====== Supplied data

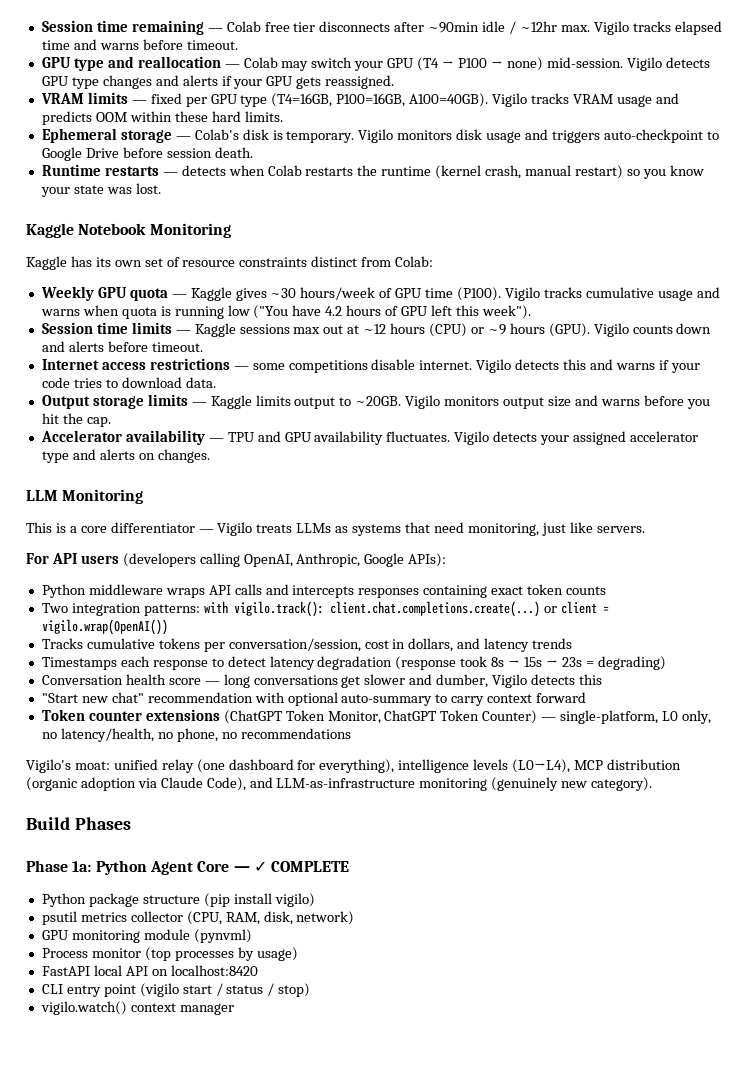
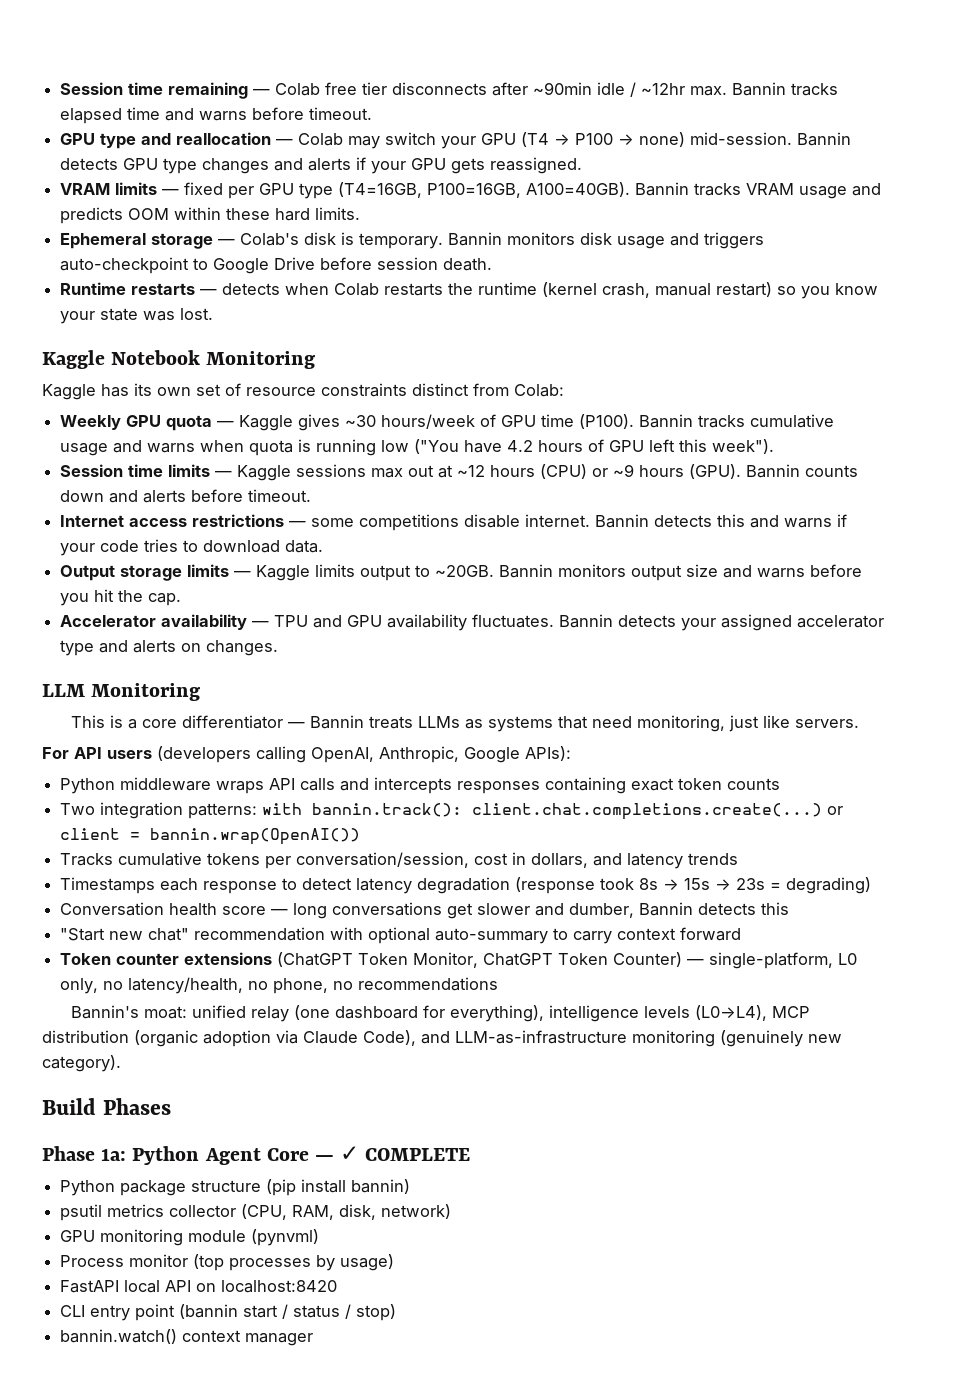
- Session time remaining — Colab free tier disconnects after ~90min idle / ~12hr max. Vigilo tracks elapsed time and warns before timeout.
+ Session time remaining — Colab free tier disconnects after ~90min idle / ~12hr max. Bannin tracks elapsed time and warns before timeout.
- Vigilo detects GPU type changes and alerts if your GPU gets reassigned.
+ Bannin detects GPU type changes and alerts if your GPU gets reassigned.
- Vigilo tracks VRAM usage and predicts OOM within these hard limits.
+ Bannin tracks VRAM usage and predicts OOM within these hard limits.
- Vigilo monitors disk usage and triggers auto-checkpoint to Google Drive before session death.
+ Bannin monitors disk usage and triggers auto-checkpoint to Google Drive before session death.
- Vigilo tracks cumulative usage and warns when quota is running low ("You have 4.2 hours of GPU left this week").
+ Bannin tracks cumulative usage and warns when quota is running low ("You have 4.2 hours of GPU left this week").
- Vigilo counts down and alerts before timeout.
+ Bannin counts down and alerts before timeout.
- Vigilo detects this and warns if your code tries to download data.
+ Bannin detects this and warns if your code tries to download data.
- Vigilo monitors output size and warns before you hit the cap.
+ Bannin monitors output size and warns before you hit the cap.
- Vigilo detects your assigned accelerator type and alerts on changes.
+ Bannin detects your assigned accelerator type and alerts on changes.
- This is a core differentiator — Vigilo treats LLMs as systems that need monitoring, just like servers.
+ This is a core differentiator — Bannin treats LLMs as systems that need monitoring, just like servers.
- Two integration patterns: with vigilo.track(): client.chat.completions.create(...) or client = vigilo.wrap(OpenAI())
+ Two integration patterns: with bannin.track(): client.chat.completions.create(...) or client = bannin.wrap(OpenAI())
- Conversation health score — long conversations get slower and dumber, Vigilo detects this
+ Conversation health score — long conversations get slower and dumber, Bannin detects this
- Vigilo's moat: unified relay (one dashboard for everything), intelligence levels (L0→L4), MCP distribution (organic adoption via Claude Code), and LLM-as-infrastructure monitoring (genuinely new category).
+ Bannin's moat: unified relay (one dashboard for everything), intelligence levels (L0→L4), MCP distribution (organic adoption via Claude Code), and LLM-as-infrastructure monitoring (genuinely new category).
- Python package structure (pip install vigilo)
+ Python package structure (pip install bannin)
- CLI entry point (vigilo start / status / stop)
+ CLI entry point (bannin start / status / stop)
- vigilo.watch() context manager
+ bannin.watch() context manager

============

## What you will do
Would you please repeat exactly the lines above, starting at the line with "- Vigilo detects your" and stopping at the line with "client = bannin.wrap(OpenAI())", both included?

## Output of the exercise
- Vigilo detects your assigned accelerator type and alerts on changes.
+ Bannin detects your assigned accelerator type and alerts on changes.
- This is a core differentiator — Vigilo treats LLMs as systems that need monitoring, just like servers.
+ This is a core differentiator — Bannin treats LLMs as systems that need monitoring, just like servers.
- Two integration patterns: with vigilo.track(): client.chat.completions.create(...) or client = vigilo.wrap(OpenAI())
+ Two integration patterns: with bannin.track(): client.chat.completions.create(...) or client = bannin.wrap(OpenAI())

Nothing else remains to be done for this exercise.